Soft Machine plunged deeper into jazz and contemporary electronic music on this pivotal release, which incited The Village Voice to call it a milestone achievement when it was released.
It's a double album of stunning music, with each side devoted to one composition -- two by Mike Ratledge, and one each by Hopper and Wyatt, with substantial help from a number of backup musicians, including Canterbury mainstays Elton Dean and Jimmy Hastings.
The Ratledge songs come closest to fusion jazz, although this is fusion laced with tape loop effects and hypnotic, repetitive keyboard patterns.
Hugh Hopper's "Facelift" recalls "21st Century Schizoid Man" by King Crimson, although it's more complex, with several quite dissimilar sections.
The pulsing rhythms, chaotic horn and keyboard sounds, and dark drones on "Facelift" predate some of what Hopper did as a solo artist later (this song was actually culled from two live performances in 1970).
On his capricious composition "Moon in June," Robert Wyatt draws on musical ideas from early 1967 demos done with producer Giorgio Gomelsky.

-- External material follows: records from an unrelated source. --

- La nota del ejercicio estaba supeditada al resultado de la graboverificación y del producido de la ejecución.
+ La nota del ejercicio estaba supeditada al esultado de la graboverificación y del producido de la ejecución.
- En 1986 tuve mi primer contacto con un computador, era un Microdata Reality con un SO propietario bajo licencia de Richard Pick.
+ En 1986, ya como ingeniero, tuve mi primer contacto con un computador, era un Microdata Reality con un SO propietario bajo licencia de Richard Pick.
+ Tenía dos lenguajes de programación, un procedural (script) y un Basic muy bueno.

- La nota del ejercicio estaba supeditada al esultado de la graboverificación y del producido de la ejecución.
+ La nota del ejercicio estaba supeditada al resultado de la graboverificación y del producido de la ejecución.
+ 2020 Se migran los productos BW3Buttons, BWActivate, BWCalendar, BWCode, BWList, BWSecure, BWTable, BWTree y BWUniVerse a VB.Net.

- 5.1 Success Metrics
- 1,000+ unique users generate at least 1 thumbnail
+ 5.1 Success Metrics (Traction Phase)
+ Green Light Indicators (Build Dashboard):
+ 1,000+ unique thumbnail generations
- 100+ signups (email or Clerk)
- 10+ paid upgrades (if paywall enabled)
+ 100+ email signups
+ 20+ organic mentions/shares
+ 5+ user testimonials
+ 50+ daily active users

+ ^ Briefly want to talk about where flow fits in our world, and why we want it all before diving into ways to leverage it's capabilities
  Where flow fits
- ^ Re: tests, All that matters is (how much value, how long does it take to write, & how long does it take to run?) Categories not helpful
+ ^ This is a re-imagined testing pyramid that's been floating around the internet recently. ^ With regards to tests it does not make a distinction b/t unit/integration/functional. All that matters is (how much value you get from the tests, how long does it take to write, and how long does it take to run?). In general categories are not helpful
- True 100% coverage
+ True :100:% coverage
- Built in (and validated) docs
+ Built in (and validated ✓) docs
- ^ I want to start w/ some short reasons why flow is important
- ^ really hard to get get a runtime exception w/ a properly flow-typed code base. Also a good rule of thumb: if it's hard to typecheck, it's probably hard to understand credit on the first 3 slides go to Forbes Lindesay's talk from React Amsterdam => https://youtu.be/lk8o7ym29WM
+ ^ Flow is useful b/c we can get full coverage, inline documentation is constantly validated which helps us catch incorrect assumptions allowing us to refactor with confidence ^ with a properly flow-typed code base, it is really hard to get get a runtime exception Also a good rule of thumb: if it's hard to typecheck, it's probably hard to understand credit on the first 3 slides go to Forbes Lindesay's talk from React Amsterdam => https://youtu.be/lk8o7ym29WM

Lyrically, it's a satirical alternative to the pretension displayed by a lot of rock writing of the era, and combined with the Softs' exotic instrumentation, it makes for quite a listen (the compilation Triple Echo includes a BBC broadcast recording of "Moon in June" with different albeit equally fanciful lyrics, and the Robert Wyatt archival collection '68, released by Cuneiform in 2013, features a remastered version of Wyatt's original demo of the song, recorded in the U.S.
following the Softs' tour opening for the Jimi Hendrix Experience).
Not exactly rock, Third nonetheless pushed the boundaries of rock into areas previously unexplored, and it managed to do so without sounding self-indulgent.
A better introduction to the group is either of the first two records, but once introduced, this is the place to go.